And again I'll show you how the entire thing can be automated with the Azure CLI.

Step 1 - Create the Function App

The first step is to create our Function App, for which we need a Resource Group, a Storage Account, and an App Service Plan. I covered this in more detail yesterday, but here's the basic Azure CLI commands to provision a new Function App running on the consumption plan.

# create a resource group
$resourceGroup = "AzureFunctionsMsiDemo"
$location = "westeurope"
az group create -n $resourceGroup -l $location

# create a storage account
$rand = Get-Random -Minimum 10000 -Maximum 99999
$storageAccountName = "funcsmsi$rand"

az storage account create `
  -n $storageAccountName `
  -l $location `
  -g $resourceGroup `
  --sku Standard_LRS

# create a function app
$functionAppName = "funcs-msi-$rand"

az functionapp create `
  -n $functionAppName `
  --storage-account $storageAccountName `
  --consumption-plan-location $location `
  --runtime dotnet `
  -g $resourceGroup

Step 2 - Assign a managed identity

We can use the az functionapp identity assign command to create a "system assigned" managed identity for this Function App.

az functionapp identity assign -n $functionAppName -g $resourceGroup

The response will include the principalId and tenantId, and we can get hold of them later if we need to with the following commands:

$principalId = az functionapp identity show -n $functionAppName -g $resourceGroup --query principalId -o tsv
$tenantId = az functionapp identity show -n $functionAppName -g $resourceGroup --query tenantId -o tsv

We can also find this identity in Azure Active Directory with the following commands (Note that the "principal Id is also sometimes called the "object id"):

az ad sp show --id $principalId
# or
az ad sp list --display-name $functionAppName

Assigning an identity to our Function App means we'll have two new environment variables MSI_ENDPOINT and MSI_SECRET which enable applications to easy get an authentication token for this identity. However, we won't need to directly use them in this example.

Step 3 - Create a Key Vault and Store a Secret

You may already have a Key Vault available to you, but if not, the Azure CLI enables you easily to create one. For the purposes of this demo, let's create a new Key Vault in the same resource group and add a secret to it.

# Create a key vault
$keyvaultname = "funcsmsi$rand"
az keyvault create -n $keyvaultname -g $resourceGroup

# Save a secret in the key vault
$secretName = "MySecret"
az keyvault secret set -n $secretName --vault-name $keyvaultname `
            --value "Super secret value!"

# view the secret
az keyvault secret show -n $secretName --vault-name $keyvaultname

Each secret has an identifier in the form of a URL, and we'll need it in order to access the secret value.

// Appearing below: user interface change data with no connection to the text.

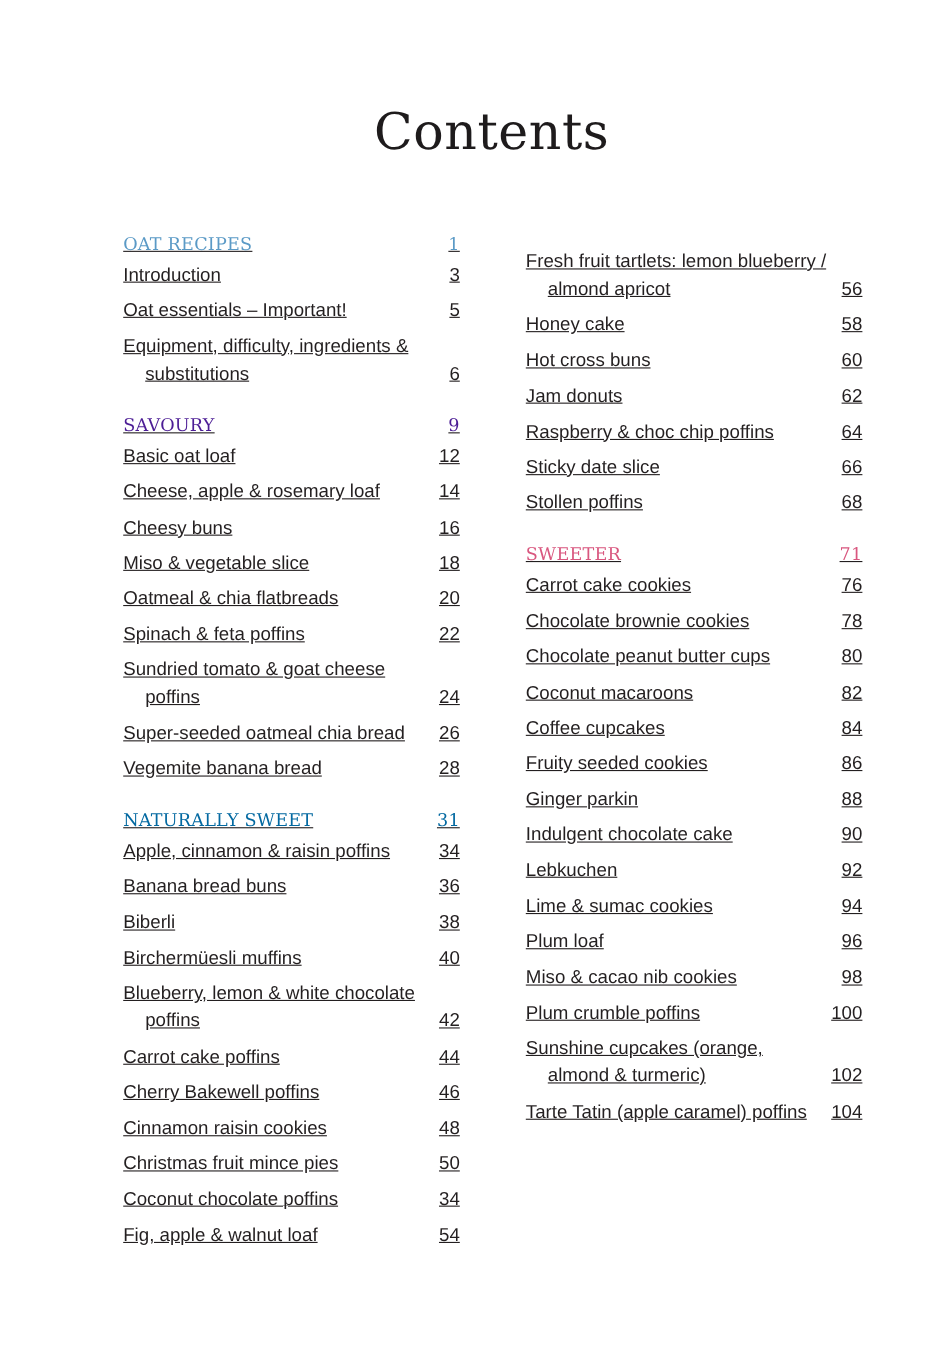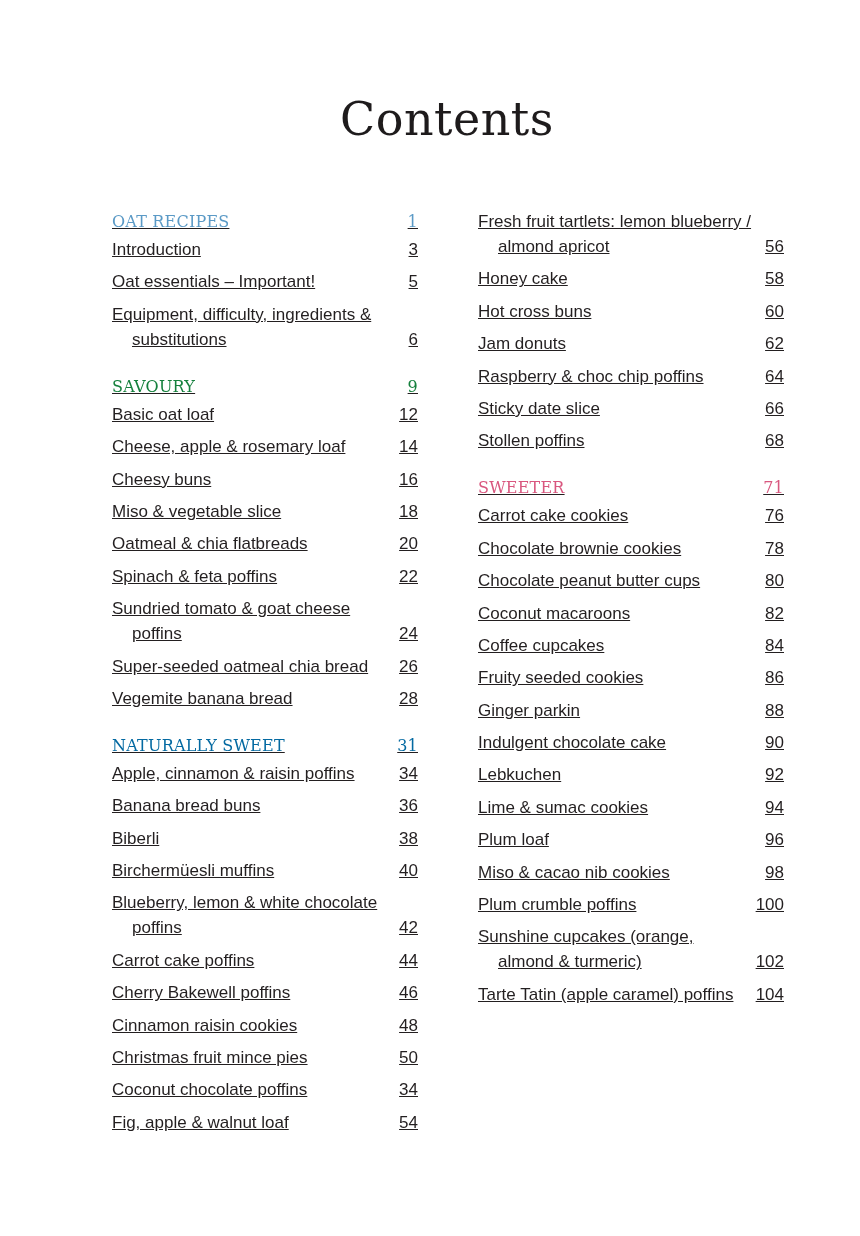--- a/index.html
+++ b/index.html
@@ -11,7 +11,7 @@
   .section{margin-bottom:22px;text-decoration:underline;}
   .heading{display:flex;justify-content:space-between;font-family:"DejaVu Serif",serif;font-size:16px;height:26px;line-height:26px;letter-spacing:0.2px;}
   .entry{display:flex;justify-content:space-between;align-items:flex-end;font-size:17px;line-height:25px;margin-top:7.4px;}
-  .entry:first-of-type{margin-top:0;}
+  .entry:first-of-type{margin-top:16px;}
   .heading + .entry{margin-top:2px;}
   .entry .label{flex:1;padding-right:8px;}
   .entry .label .line2{display:block;padding-left:20px;}

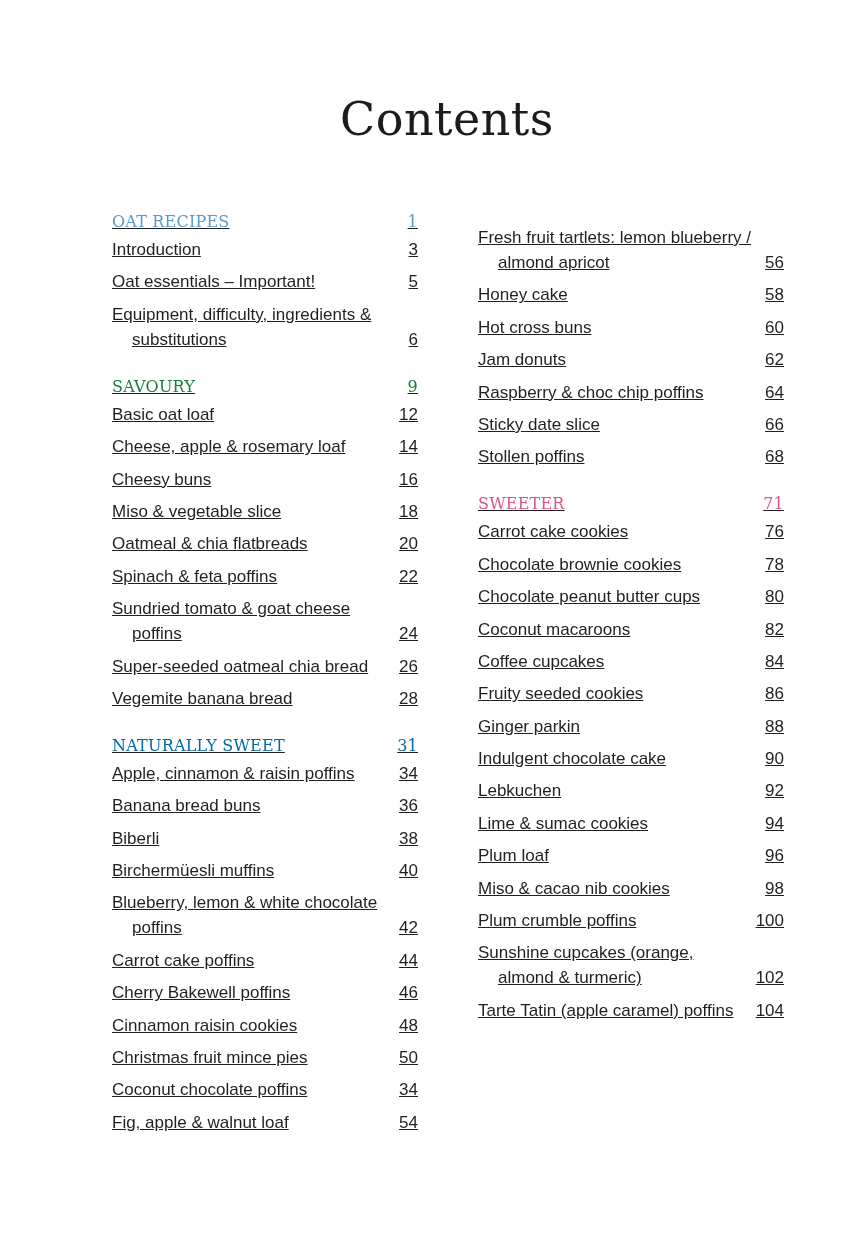--- a/index.html
+++ b/index.html
@@ -42,7 +42,7 @@
       </div>
     </div>
     <div class="section">
-      <div class="heading" style="color: #15803d; text-align: right;">
+      <div class="heading" style="color: #4c1d95; text-align: right;">
         <span>SAVOURY</span>
         <span>9</span>
       </div>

Here's how we can get the identifier for our secret:

$secretId = az keyvault secret show -n $secretName `
        --vault-name $keyvaultname --query "id" -o tsv

Step 4 - Grant the Managed Identity Read Access to Key Vault

By default, the managed identity for our function app cannot access Key Vault. We can grant it access for reading secrets only with the following command:

az keyvault set-policy -n $keyvaultname -g $resourceGroup `
            --object-id $principalId --secret-permissions get

# to see the access policies added:
az keyvault show -n $keyvaultname -g $resourceGroup `
            --query "properties.accessPolicies[?objectId == ``$principalId``]"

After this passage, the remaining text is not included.